_Source material_
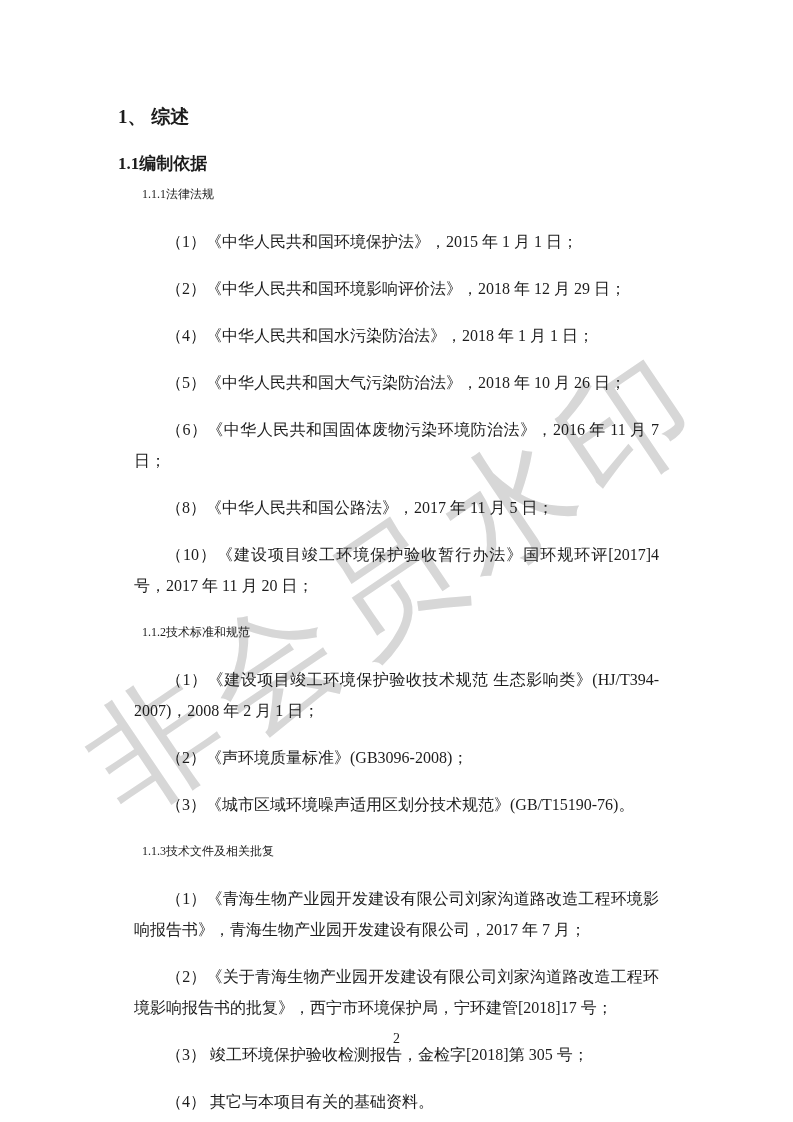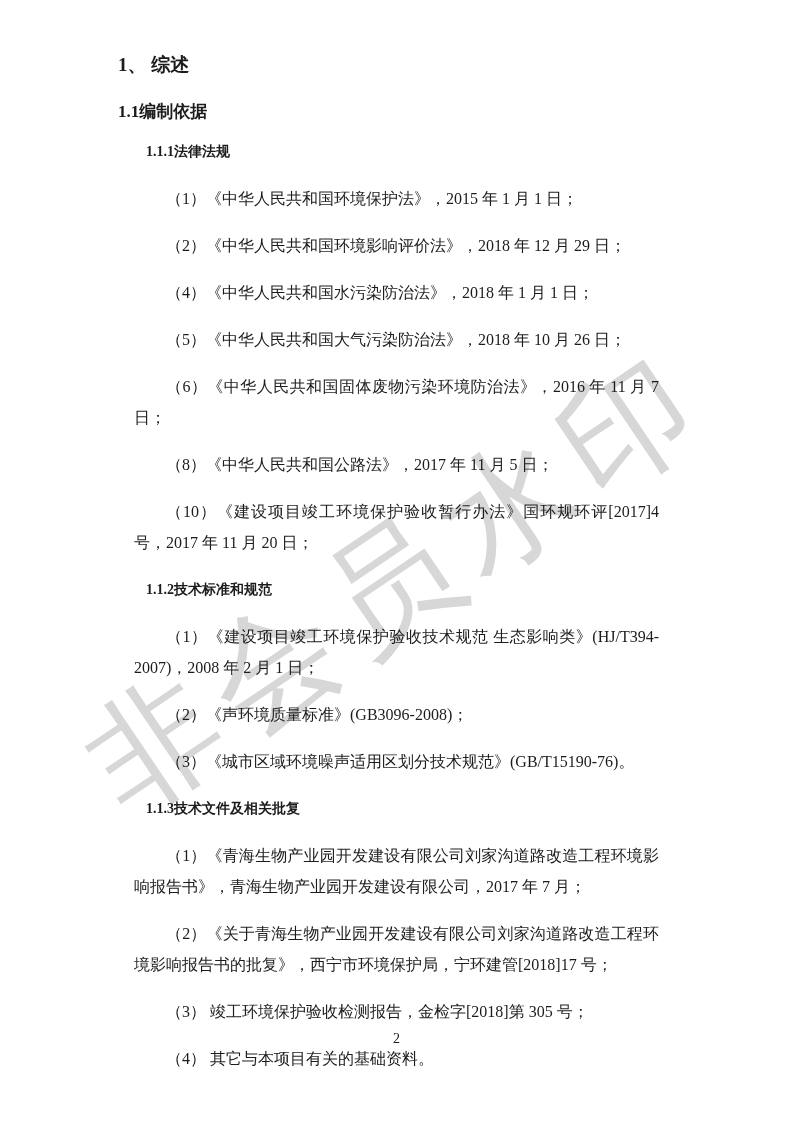--- a/index.html
+++ b/index.html
@@ -27,37 +27,37 @@
     color: #d7d7d7;
     letter-spacing: 14px;
     white-space: nowrap;
     z-index: 0;
     user-select: none;
     pointer-events: none;
   }
   .content {
     position: relative;
     z-index: 1;
-    padding: 50px 118px 0 118px;
+    padding: 102px 118px 0 118px;
   }
   h1.doc-title {
     font-size: 19px;
     font-weight: bold;
     line-height: 30px;
     margin: 0 0 18px 0;
   }
   h2.sec-heading {
     font-size: 17px;
     font-weight: bold;
     line-height: 27px;
-    margin: 0 0 11px 0;
+    margin: 0 0 2px 0;
   }
   h3.sub-heading {
-    font-size: 14px;
-    font-weight: bold;
+    font-size: 12px;
+    font-weight: normal;
     line-height: 31px;
     margin: 0;
     text-indent: 2em;
   }
   p.para {
     font-size: 16px;
     line-height: 31px;
     margin: 16px;
     text-indent: 2em;
     text-align: justify;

_Exercise details_
Repeat the preceding records precisely, and leave every picture out of the copy.

_Exercise answer_
--- a/index.html
+++ b/index.html
@@ -27,37 +27,37 @@
     color: #d7d7d7;
     letter-spacing: 14px;
     white-space: nowrap;
     z-index: 0;
     user-select: none;
     pointer-events: none;
   }
   .content {
     position: relative;
     z-index: 1;
-    padding: 50px 118px 0 118px;
+    padding: 102px 118px 0 118px;
   }
   h1.doc-title {
     font-size: 19px;
     font-weight: bold;
     line-height: 30px;
     margin: 0 0 18px 0;
   }
   h2.sec-heading {
     font-size: 17px;
     font-weight: bold;
     line-height: 27px;
-    margin: 0 0 11px 0;
+    margin: 0 0 2px 0;
   }
   h3.sub-heading {
-    font-size: 14px;
-    font-weight: bold;
+    font-size: 12px;
+    font-weight: normal;
     line-height: 31px;
     margin: 0;
     text-indent: 2em;
   }
   p.para {
     font-size: 16px;
     line-height: 31px;
     margin: 16px;
     text-indent: 2em;
     text-align: justify;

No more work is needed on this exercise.